= Beginning of Section =

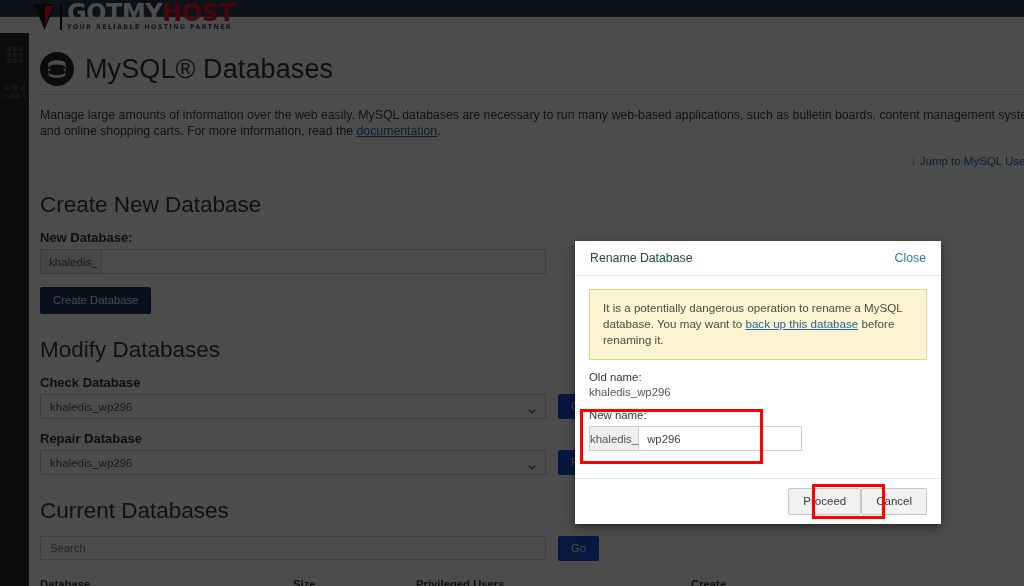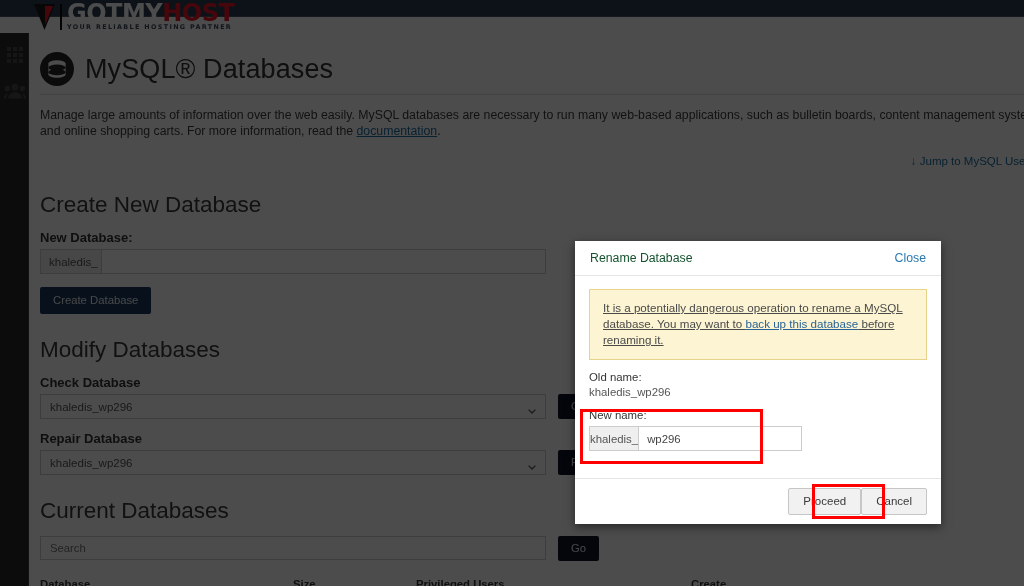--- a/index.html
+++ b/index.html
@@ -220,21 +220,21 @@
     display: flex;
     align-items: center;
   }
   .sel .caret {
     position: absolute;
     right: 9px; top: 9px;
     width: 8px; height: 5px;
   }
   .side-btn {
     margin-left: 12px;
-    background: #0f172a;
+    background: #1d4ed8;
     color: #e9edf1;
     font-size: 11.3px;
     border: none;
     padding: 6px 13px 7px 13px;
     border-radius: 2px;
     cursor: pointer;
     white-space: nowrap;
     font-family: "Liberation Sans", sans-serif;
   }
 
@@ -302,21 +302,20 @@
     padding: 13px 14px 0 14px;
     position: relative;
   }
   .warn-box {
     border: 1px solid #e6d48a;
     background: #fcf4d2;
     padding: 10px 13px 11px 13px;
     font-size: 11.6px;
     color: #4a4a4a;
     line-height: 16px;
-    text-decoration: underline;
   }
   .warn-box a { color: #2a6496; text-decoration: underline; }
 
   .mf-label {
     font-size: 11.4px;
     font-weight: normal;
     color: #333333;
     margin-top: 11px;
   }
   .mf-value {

= End of Section =

What the task asks
Pull out all lines in the data above that include "decoration".

Answer box
-    text-decoration: underline;
   .warn-box a { color: #2a6496; text-decoration: underline; }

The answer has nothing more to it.